Gerçekten kendimi net ifade edebilmem için nokta atışı güzel bir soru sordunuz; ülkemizin ekonomisi ve belediyeler bu haldeyken tamda bize, bizden ve bizim gibi olan milli görüşlü kardeşlerimize ihtiyaç hâsıl olmaktadır. Milli görüş belediyeciliğinin ve yöneticiliğinin liyakatle gerekli mevki ve görevlere gelmelerine ülke olarak ihtiyacımız vardır ki zaten başka türlü bu enkazlar da temizlenemez. Daha önceden olduğu gibi milli görüş belediyeciliğini tüm yurdumuzda yeniden hâkim kılarak ‘’Rüşvet alanda verende melundur’’ tabelasını belediye girişlerine yine yeniden asıp bu kutlu hizmette beldemize faydalı olmaya gerektiğinde de elimizi taşın altına koymaktan da geri durmayacağımızı bildirmek isterim. Bunun içinde gece gündüz çalışıp genel başkanımız Fatih Erbakan’a layık olmaya çalışacağız inşallah.

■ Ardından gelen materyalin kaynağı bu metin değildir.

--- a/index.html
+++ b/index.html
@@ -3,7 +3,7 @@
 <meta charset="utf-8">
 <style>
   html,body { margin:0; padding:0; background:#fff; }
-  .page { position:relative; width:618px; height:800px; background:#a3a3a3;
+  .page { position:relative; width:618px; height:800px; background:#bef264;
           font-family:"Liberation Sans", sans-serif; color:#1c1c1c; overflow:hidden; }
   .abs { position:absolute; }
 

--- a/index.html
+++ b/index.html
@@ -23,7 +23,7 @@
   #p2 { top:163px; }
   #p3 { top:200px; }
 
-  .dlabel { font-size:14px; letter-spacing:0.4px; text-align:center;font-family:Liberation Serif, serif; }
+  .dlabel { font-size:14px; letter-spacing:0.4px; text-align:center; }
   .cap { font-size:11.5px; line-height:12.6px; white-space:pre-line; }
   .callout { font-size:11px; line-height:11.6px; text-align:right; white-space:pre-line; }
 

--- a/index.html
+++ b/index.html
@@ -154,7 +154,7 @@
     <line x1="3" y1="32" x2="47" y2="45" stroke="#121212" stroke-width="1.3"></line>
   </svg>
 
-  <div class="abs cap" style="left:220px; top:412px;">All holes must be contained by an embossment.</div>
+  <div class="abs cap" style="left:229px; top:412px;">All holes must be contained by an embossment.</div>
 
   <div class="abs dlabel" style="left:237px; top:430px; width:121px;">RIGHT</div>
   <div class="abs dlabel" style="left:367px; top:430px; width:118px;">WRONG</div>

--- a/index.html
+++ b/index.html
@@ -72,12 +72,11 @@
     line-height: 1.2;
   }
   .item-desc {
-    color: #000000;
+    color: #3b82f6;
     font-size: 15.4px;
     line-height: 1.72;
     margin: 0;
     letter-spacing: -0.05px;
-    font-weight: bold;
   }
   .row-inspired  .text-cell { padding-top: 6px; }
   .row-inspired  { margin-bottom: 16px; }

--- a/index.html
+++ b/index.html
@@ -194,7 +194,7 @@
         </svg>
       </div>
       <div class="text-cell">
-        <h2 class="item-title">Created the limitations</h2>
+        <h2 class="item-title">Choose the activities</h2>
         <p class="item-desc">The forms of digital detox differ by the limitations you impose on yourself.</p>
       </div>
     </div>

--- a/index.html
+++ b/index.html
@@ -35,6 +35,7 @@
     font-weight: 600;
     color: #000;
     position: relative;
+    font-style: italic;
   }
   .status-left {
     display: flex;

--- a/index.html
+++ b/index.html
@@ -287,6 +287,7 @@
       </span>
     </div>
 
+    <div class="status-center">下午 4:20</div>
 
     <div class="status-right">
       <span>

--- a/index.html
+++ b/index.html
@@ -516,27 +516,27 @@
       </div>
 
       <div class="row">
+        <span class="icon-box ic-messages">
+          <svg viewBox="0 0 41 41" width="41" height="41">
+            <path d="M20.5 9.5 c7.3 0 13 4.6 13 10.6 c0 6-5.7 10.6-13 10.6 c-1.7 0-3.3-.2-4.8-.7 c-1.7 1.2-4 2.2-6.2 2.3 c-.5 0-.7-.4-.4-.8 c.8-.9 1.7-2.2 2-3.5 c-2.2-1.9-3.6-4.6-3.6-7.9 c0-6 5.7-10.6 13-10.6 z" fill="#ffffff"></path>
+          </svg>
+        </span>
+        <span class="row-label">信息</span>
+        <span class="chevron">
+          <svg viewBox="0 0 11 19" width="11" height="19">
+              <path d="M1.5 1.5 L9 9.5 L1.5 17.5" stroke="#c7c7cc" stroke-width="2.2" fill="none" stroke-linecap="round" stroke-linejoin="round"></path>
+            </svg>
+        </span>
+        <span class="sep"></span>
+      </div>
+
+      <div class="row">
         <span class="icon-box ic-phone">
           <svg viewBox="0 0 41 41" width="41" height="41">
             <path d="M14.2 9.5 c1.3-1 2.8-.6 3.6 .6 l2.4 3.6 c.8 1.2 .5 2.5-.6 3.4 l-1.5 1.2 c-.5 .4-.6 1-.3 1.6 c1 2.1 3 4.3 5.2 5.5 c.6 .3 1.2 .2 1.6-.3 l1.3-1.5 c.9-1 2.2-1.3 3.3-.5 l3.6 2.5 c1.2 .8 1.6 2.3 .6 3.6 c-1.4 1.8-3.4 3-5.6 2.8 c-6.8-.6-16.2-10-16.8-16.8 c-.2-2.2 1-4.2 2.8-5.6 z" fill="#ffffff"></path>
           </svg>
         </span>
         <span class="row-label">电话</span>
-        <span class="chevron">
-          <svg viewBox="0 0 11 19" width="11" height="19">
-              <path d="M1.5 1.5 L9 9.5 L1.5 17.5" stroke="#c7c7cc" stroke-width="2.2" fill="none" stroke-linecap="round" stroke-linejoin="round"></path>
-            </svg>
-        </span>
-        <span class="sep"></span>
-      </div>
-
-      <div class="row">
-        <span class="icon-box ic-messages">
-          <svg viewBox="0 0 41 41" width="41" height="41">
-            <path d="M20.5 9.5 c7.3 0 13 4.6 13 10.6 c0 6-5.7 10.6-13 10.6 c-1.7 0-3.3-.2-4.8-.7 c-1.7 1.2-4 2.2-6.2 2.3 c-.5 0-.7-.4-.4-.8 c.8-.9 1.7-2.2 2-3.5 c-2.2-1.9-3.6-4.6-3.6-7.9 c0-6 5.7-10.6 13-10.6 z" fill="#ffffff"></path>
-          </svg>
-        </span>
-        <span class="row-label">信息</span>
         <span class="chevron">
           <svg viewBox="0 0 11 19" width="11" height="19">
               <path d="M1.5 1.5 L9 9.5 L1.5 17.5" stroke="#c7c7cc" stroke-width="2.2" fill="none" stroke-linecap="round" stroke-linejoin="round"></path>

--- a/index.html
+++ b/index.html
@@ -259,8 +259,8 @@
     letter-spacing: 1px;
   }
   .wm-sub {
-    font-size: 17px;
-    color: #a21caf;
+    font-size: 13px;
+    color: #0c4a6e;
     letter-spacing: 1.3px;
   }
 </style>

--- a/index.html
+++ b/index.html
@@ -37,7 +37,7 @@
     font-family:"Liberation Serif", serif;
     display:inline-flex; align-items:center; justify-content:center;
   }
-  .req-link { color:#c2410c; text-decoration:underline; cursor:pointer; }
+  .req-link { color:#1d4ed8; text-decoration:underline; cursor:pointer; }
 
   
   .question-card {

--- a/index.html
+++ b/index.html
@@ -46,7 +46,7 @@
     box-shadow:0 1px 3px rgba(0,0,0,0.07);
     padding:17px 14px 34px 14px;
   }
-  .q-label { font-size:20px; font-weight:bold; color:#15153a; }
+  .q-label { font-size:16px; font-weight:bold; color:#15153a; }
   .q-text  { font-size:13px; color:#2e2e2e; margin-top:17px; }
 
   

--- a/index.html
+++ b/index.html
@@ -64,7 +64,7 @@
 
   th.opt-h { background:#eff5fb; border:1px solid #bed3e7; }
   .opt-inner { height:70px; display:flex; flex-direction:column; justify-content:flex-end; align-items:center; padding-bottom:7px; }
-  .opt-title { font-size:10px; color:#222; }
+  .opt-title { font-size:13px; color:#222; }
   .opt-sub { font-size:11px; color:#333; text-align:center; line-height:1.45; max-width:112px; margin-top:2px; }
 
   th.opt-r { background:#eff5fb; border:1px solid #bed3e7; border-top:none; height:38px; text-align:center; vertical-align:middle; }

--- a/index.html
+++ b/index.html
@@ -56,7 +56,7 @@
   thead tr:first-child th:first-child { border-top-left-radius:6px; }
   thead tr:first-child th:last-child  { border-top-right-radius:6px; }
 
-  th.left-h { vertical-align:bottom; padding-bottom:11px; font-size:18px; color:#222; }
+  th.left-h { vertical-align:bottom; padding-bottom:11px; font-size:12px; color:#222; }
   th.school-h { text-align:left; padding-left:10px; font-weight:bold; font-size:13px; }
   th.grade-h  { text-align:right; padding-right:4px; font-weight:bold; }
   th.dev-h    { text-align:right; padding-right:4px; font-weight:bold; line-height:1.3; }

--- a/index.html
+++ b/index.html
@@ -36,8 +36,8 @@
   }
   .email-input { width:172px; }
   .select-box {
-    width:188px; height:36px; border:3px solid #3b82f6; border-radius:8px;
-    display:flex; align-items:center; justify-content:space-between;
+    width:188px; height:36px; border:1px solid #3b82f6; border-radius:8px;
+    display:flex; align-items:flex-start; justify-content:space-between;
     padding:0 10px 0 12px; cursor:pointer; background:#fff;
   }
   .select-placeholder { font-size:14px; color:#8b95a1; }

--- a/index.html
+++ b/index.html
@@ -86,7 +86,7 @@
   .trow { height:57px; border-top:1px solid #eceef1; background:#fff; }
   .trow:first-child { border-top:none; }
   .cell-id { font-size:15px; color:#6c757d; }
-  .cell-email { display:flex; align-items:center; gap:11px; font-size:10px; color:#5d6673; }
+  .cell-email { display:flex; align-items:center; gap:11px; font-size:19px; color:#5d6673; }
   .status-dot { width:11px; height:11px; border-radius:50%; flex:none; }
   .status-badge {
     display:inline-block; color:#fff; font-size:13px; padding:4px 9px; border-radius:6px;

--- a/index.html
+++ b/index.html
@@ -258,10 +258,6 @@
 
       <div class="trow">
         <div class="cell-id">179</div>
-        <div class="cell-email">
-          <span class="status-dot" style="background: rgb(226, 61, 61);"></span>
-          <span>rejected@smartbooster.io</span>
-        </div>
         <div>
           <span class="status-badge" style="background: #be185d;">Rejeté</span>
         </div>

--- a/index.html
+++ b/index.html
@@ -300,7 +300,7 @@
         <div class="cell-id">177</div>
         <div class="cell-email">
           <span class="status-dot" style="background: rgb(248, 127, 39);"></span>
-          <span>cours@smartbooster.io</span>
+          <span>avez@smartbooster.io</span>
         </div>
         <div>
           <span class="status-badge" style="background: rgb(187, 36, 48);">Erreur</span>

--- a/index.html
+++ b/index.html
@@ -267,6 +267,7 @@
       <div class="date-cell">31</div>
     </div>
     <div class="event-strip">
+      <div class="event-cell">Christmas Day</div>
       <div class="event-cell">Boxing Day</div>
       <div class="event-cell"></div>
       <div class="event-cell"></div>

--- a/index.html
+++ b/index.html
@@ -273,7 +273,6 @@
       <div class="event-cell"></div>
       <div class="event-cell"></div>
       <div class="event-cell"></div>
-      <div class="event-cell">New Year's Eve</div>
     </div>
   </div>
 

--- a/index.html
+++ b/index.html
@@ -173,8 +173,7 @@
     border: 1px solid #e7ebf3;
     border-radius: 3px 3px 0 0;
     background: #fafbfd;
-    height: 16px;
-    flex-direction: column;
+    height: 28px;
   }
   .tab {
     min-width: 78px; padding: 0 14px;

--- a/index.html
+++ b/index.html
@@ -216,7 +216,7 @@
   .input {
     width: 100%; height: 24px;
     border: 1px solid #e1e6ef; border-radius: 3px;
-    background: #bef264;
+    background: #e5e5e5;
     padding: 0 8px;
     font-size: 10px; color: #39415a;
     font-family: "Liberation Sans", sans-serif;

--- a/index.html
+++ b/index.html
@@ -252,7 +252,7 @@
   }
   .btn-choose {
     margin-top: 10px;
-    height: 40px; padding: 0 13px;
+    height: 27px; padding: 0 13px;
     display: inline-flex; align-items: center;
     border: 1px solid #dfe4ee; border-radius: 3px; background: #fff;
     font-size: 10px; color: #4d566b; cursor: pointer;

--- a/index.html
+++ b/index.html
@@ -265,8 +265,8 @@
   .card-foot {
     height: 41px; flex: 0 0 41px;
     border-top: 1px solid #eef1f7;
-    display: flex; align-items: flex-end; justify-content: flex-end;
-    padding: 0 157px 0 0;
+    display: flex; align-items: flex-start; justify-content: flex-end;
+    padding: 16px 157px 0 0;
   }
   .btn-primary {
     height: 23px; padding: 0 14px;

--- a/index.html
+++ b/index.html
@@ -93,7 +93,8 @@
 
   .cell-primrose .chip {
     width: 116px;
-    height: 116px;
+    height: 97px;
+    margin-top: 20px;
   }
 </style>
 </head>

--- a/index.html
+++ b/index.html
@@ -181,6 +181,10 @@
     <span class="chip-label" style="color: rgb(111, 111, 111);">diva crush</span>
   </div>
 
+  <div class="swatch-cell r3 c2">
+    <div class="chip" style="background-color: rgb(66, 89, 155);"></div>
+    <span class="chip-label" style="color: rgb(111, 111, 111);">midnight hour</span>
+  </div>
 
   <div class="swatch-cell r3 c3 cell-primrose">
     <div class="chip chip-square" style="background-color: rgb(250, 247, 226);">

Bu sorunları aşacak projeleriniz var mı?
Tabii ki bu çalışmaların sadece söylemle değil eylemler ve projelerle gerçekleşeceğinin Elhamdülillah bilincindeyiz ve bunun için mikro ve makro projelerimiz olacaktır inşallah. Hızlı bir şekilde aksiyon alıp halkımızı bulunmuş olduğu dar boğazdan kurtarmanın mücadelesini vereceğiz. Halkımızın bir nebze olsun, refah içinde yaşamasını sağlamak için belediye adına ne yapılması gerekiyorsa hakkı ile yapacağımıza, özlenen milli görüş belediyeciliğini yeniden getireceğimize halkımız emin olabilir. Yakın tarihimizde bunu biz yaptık yine biz yapacağız çünkü tarih tekerrürden ibarettir ve bu sefer halkımızın refahı için tekerrür edecektir.
Vatandaşlar ile bir araya geldiğinizde ne konuşuyorsunuz?
Vatandaşlar ile bir araya geldiğimizde gerçekten çok samimi sohbetler gerçekleşiyor vatandaşımız bizi kendi evlatları gibi görüp bağırlarına basıyorlar yeter ki biz onlara gidelim çok samimi davranışlar sergiliyorlar zaten artık kendileri de yapmacık samimiyetsiz ziyaretlerden sıkılmışlar sadece seçim zamanı hatırlanmak istemiyorlar samimi sohbetleri özlemişler. Bizim her hafta bir mahalleye Kocasinan teşkilatı olarak ziyaretimiz oluyor. Vatandaşla bir araya gelip hasbihal ediyoruz inanın bazı bölgeler o kadar ötekileştirilmiş ki samimi bir sohbetle bütün dertlerini anlatıyorlar aslında istedikleri fazla bir şey değil sadece ADALET. Esnaf ziyaretlerimizde YRP ve genel başkanımız Dr. Fatih Erbakan’a müthiş bir teveccühün olduğunu görüyoruz. Hatta bir seferinde Argıncık bölgesinde esnaf ziyaretindeyken bir esnaf abimiz üyelik için siz gelmeseydiniz ben parti binanıza gelecektim demişti, tabii ki bu tarz söylemlerle karşılaştığımız zaman moralimiz yükseliyor daha çok gayret ediyoruz ve biliyoruz ki halk bizi bekliyor, teşkilat olarak bize düşen daha çok koşturmak, daha çok sahalarda halkla iç içe olmaktır.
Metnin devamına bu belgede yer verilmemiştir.